**WHAT NEEDS TO BE DONE**
Nothing should appear in the answer except the line containing "Pepsi Regular 330ml: 350" and the lines following it through the end of the listing, each given exactly.

**MATERIAL SHOWN**
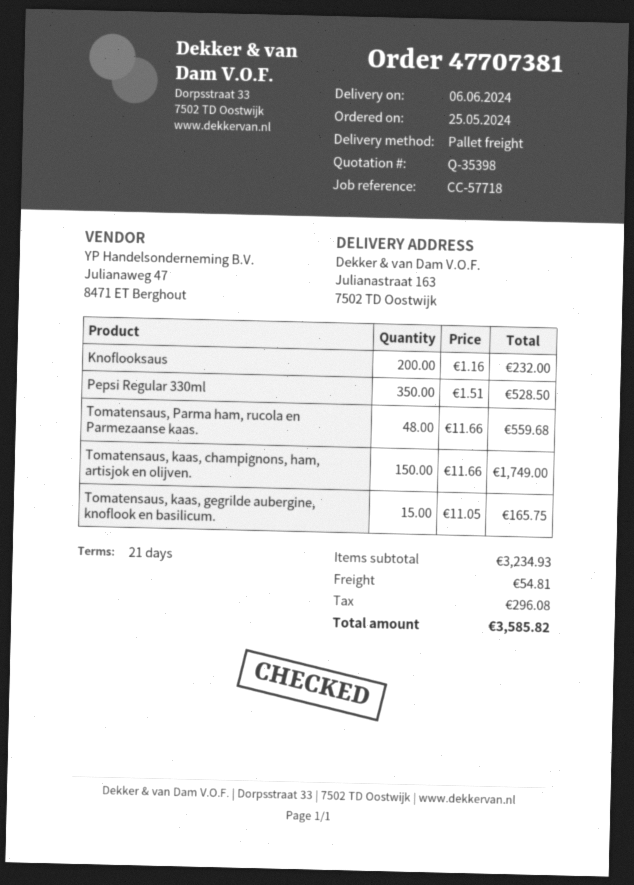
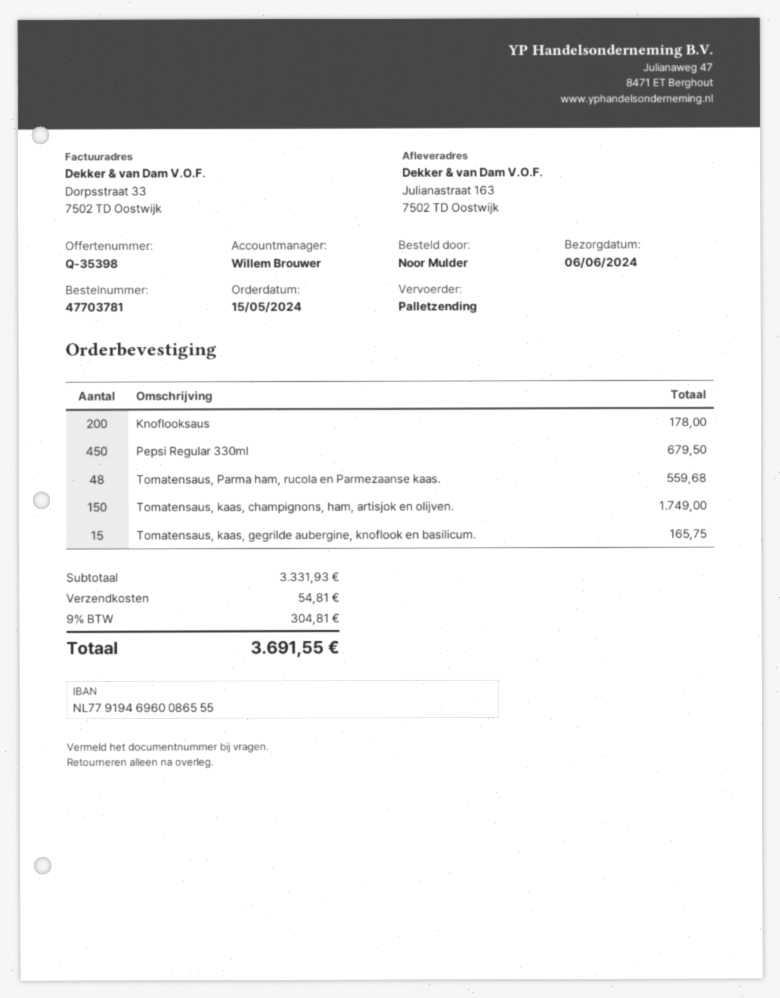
order number: 47707381 -> 47703781
order date: 2024-05-25 -> 2024-05-15
Knoflooksaus: 200 for 232.00 -> 200 for 178.00
Pepsi Regular 330ml: 350 for 528.50 -> 450 for 679.50
subtotal: 3234.93 -> 3331.93
tax: 296.08 -> 304.81
total: 3585.82 -> 3691.55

**ANSWER SECTION**
Pepsi Regular 330ml: 350 for 528.50 -> 450 for 679.50
subtotal: 3234.93 -> 3331.93
tax: 296.08 -> 304.81
total: 3585.82 -> 3691.55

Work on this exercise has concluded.